| What you should do |
Copy every line from the data below in which the string "solid" can be found.

(Code change snippets)
- Opening Delimiter -

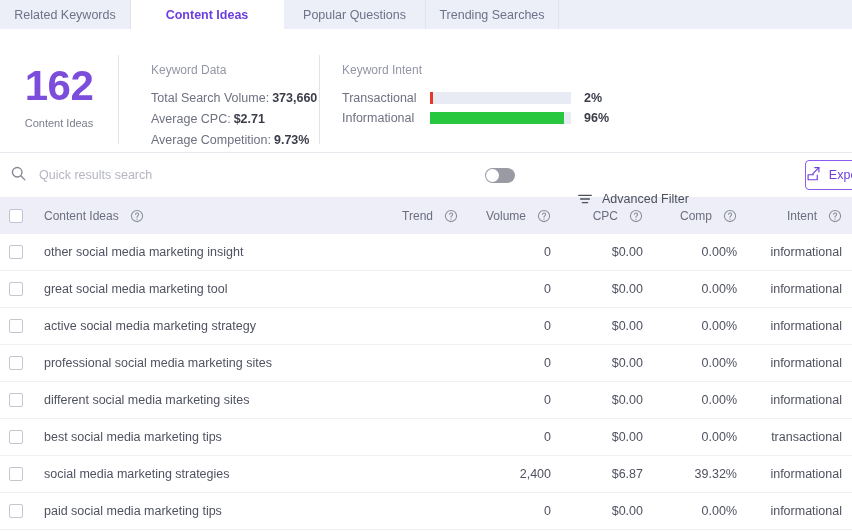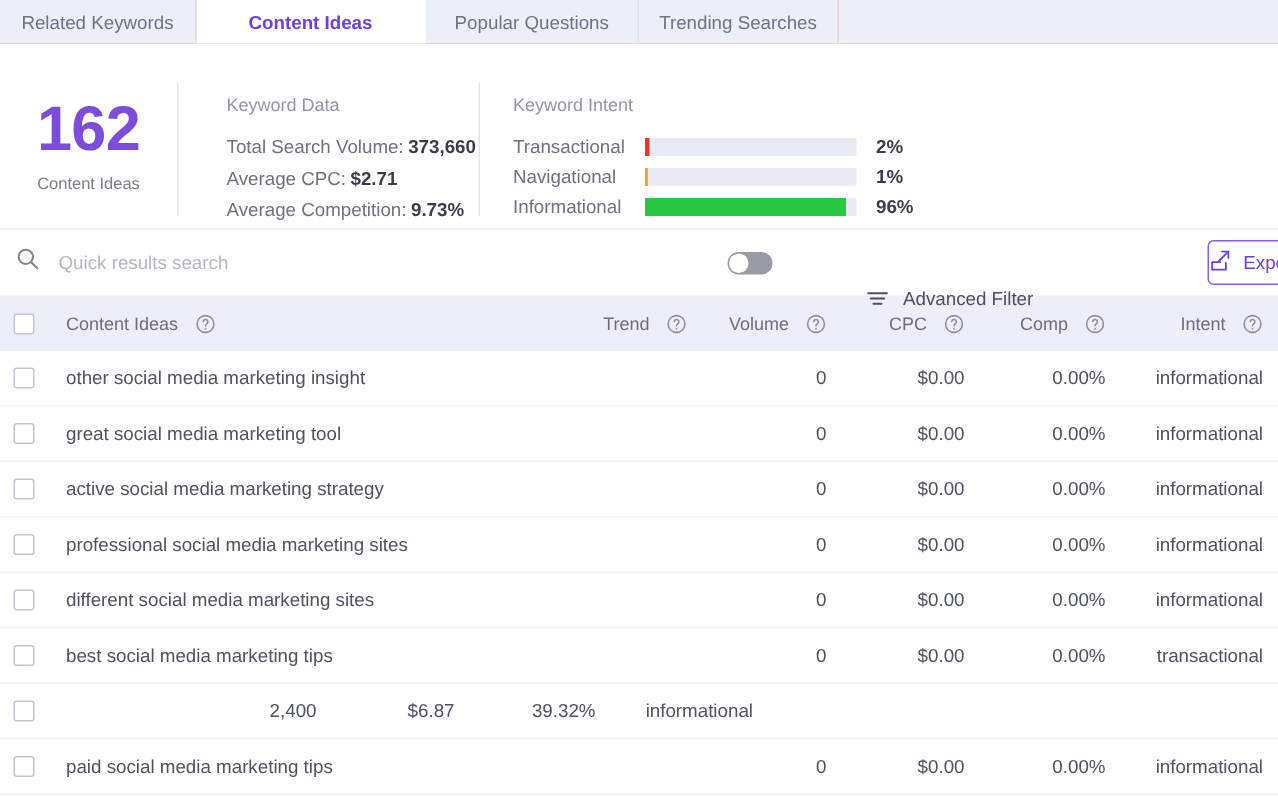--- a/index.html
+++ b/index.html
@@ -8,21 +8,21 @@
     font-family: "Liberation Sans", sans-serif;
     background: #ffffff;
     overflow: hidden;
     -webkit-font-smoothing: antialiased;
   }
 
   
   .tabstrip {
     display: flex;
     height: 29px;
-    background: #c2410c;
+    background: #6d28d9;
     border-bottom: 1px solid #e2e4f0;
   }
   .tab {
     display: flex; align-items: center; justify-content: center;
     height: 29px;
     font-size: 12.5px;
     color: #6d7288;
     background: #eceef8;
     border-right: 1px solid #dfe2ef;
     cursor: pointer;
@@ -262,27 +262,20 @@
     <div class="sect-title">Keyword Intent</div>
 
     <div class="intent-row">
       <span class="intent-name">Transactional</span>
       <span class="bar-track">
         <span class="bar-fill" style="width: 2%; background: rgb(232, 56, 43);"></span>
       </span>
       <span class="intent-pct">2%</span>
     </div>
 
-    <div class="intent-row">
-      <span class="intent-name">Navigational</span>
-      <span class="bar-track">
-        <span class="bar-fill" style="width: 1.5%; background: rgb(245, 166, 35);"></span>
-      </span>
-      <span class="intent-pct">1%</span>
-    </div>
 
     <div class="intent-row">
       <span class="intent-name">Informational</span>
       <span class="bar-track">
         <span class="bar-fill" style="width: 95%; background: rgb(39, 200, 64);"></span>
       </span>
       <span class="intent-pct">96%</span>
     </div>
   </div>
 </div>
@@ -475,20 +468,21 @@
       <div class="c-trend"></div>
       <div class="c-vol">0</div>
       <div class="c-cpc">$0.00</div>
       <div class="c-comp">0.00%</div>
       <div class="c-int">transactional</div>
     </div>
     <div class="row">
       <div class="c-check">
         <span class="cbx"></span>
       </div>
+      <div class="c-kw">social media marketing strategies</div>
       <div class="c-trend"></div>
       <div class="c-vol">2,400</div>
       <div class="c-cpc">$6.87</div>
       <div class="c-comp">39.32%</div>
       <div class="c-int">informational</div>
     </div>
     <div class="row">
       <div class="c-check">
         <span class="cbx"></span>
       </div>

- Closing Delimiter -

| Worked solution |
     border-bottom: 1px solid #e2e4f0;
     border-right: 1px solid #dfe2ef;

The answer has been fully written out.